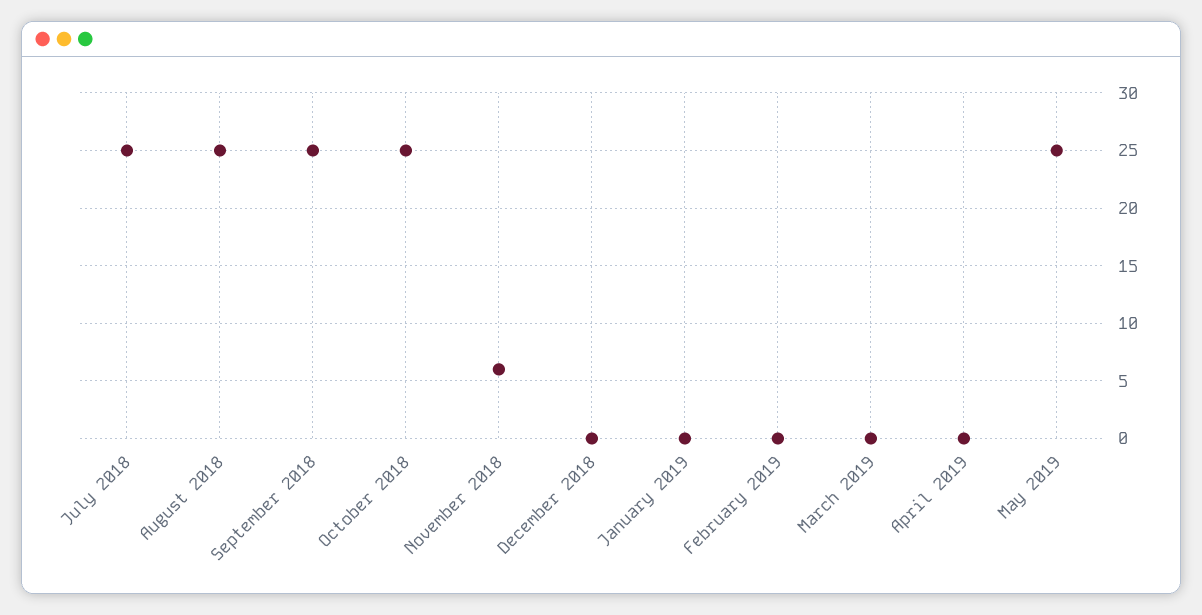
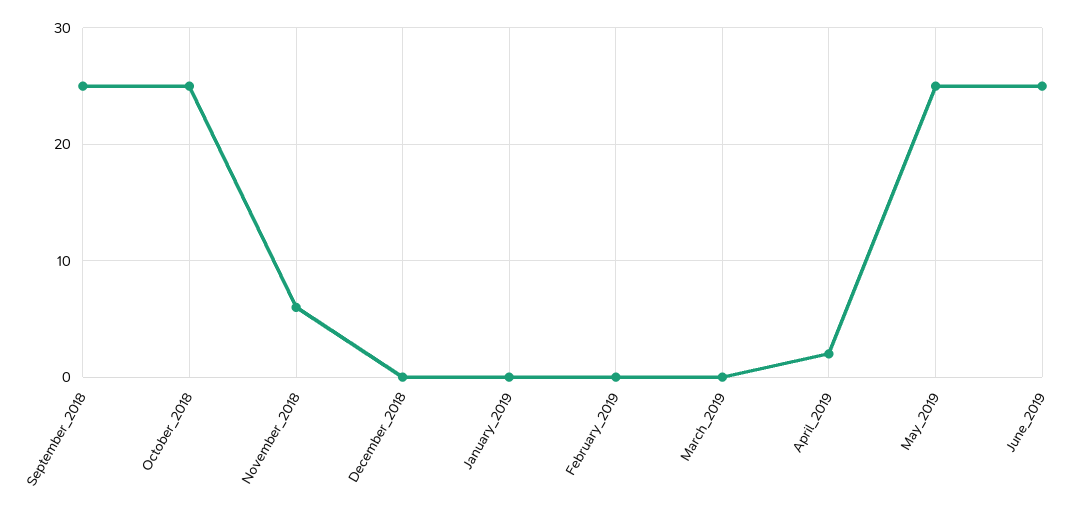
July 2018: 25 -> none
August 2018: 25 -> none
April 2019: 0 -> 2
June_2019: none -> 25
===
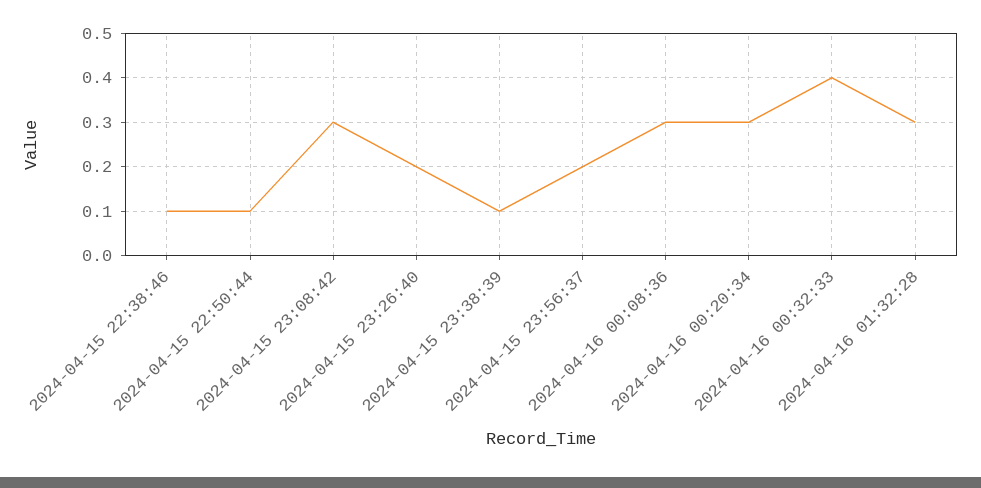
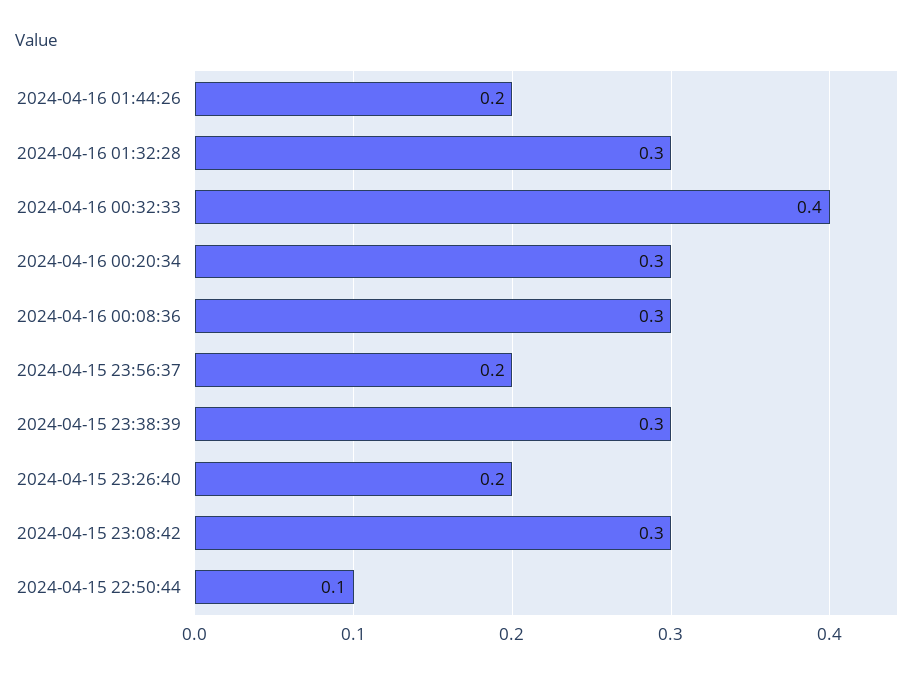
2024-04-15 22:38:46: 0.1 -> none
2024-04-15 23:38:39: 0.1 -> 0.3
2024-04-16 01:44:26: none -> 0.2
===
Retype only this portion of the data above: the line containing "July 2018: 25 -> none", the line containing "June_2019: none -> 25", and all lines between them, exactly.

Answer to this exercise »
July 2018: 25 -> none
August 2018: 25 -> none
April 2019: 0 -> 2
June_2019: none -> 25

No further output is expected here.